Parmi ceux-là, il y a Anthony Benda, le genre de gars qui s’inscrit à des concours de baristas et qui finit parmi les premiers. Vous vous rappelez peut-être de lui au café Veritas, dans le Vieux-Montréal, où il préparait d’impeccables cappuccino – pas trop de lait, une mousse onctueuse, un café au goût profond, sans relents de brûlé ou d’amertume déplacée.

Avec un autre amateur appelé Scott Rao, auteur d’un livre sur l’art de préparer le café, Benda vient d’ouvrir un nouvel «espresso bar», rue MacKay. Un mini lieu qui s’appelle Myriade, où il vend quelques viennoiseries de Première Moisson, les muffins et le gâteau banane-chocolat que prépare une de ses amies. À boire, il y a des thés fins, du chocolat de bonne qualité et quelques sodas Boylan. Mais si on y va, c’est pour le café, le café, et encore le café.

Mon collègue Tristan Péloquin vous a parlé du lieu il y a quelques semaines en ces pages, dans un dossier sur la «troisième vague» de café, cette vague apportée à Montréal depuis quelques années par des amateurs fous de la génération post-Starbucks et post-Illy, pour qui le café doit porter une identité incluant sa date de torréfaction et l’origine géographique de ses grains.

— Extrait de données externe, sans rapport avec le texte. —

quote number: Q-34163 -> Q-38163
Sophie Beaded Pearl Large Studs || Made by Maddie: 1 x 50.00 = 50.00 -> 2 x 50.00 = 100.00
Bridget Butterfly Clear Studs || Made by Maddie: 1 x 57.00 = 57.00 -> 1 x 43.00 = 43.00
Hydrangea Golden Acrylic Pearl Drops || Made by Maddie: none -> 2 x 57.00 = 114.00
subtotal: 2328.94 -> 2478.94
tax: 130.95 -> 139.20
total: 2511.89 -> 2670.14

Chez Myriade, la machine à café est donc une sorte de Lamborghini du café, tout comme les moulins. Et pour préparer cappuccino, latte, espresso ristretto et compagnie, chez Myriade on utilise le café de 49th Parallel, une maison de torréfaction de Vancouver, qui cherche le plus possible à travailler avec des petits producteurs de grains de café, afin que l’origine du produit soit précise et la fraîcheur impeccable.

Et le jour où je suis passée, on venait aussi de recevoir du café Terroir George Howell, une autre marque prisée par les super amateurs, ce qui n’augure que du bon. (On peut aussi acheter le café en grains sur place.)

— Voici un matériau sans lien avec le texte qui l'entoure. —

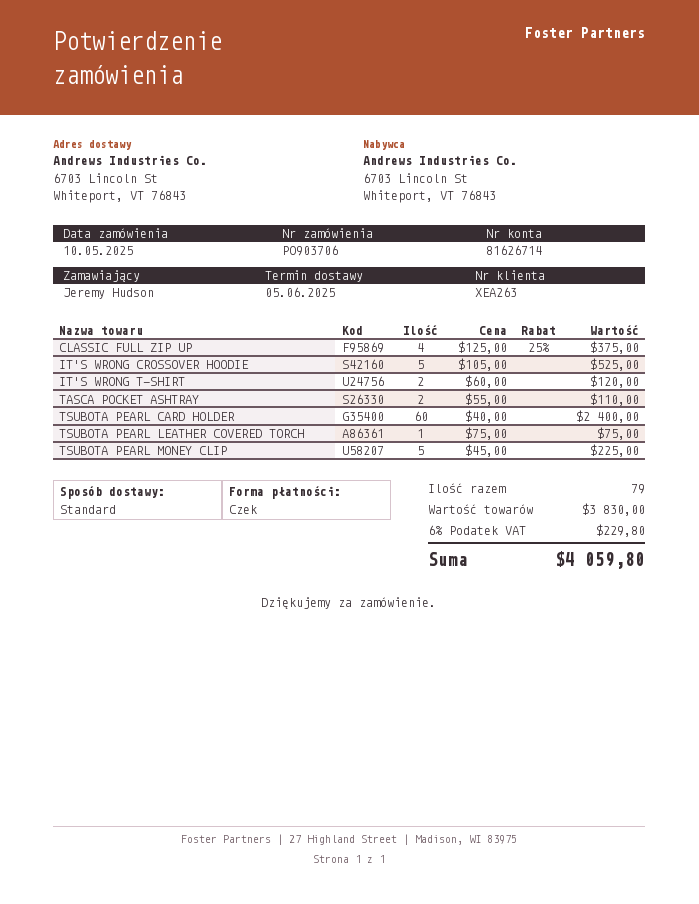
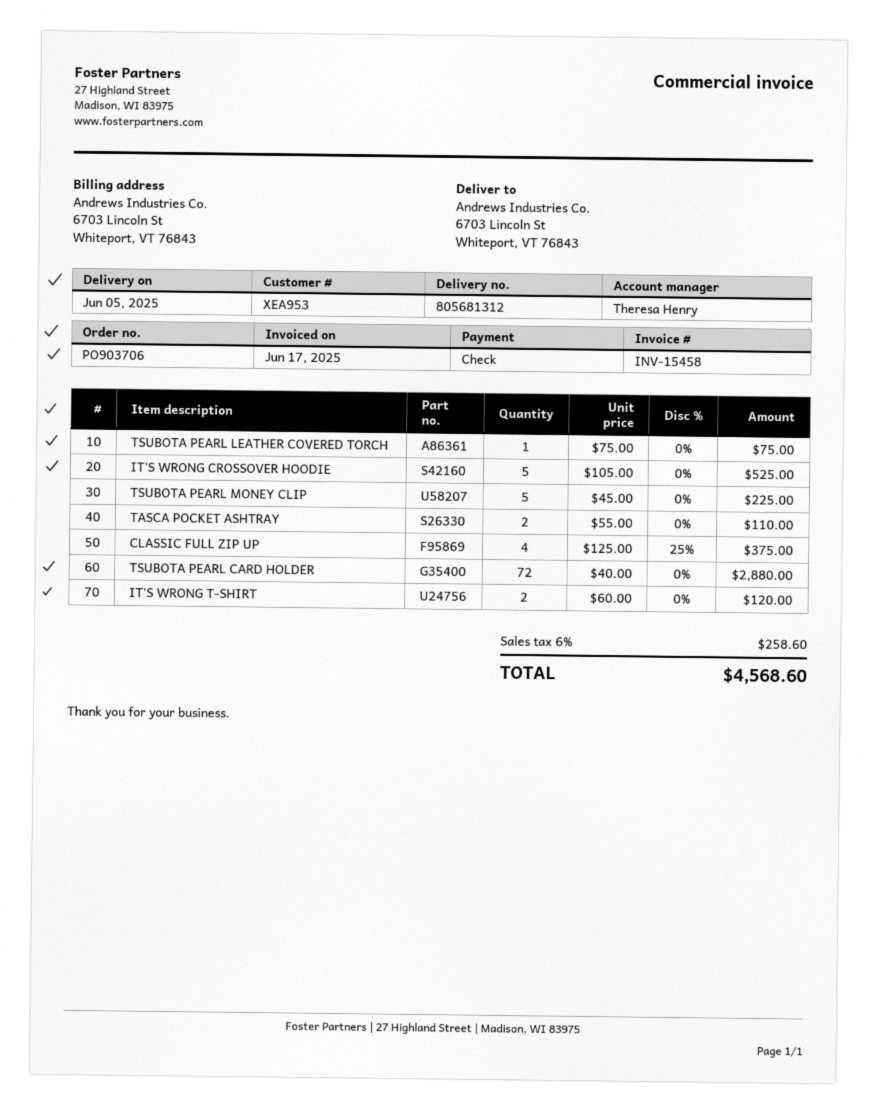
customer number: XEA263 -> XEA953
TSUBOTA PEARL CARD HOLDER: 60 x 40.00 = 2400.00 -> 72 x 40.00 = 2880.00
tax: 6% = 229.80 -> 6% = 258.60
total: 4059.80 -> 4568.60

Doit-on être un connaisseur hors pair pour apprécier? Non, mais en goûtant le café de Myriade – ou celui d’autres cafés spécialisés comme In Gamba ou Veritas – on devient vite accro de ces boissons vraies qui donnent, par comparaison, aux cafés des chaînes généralement faits en vitesse et sans soin particulier de la part de leur auteur, un goût et une allure terriblement banale.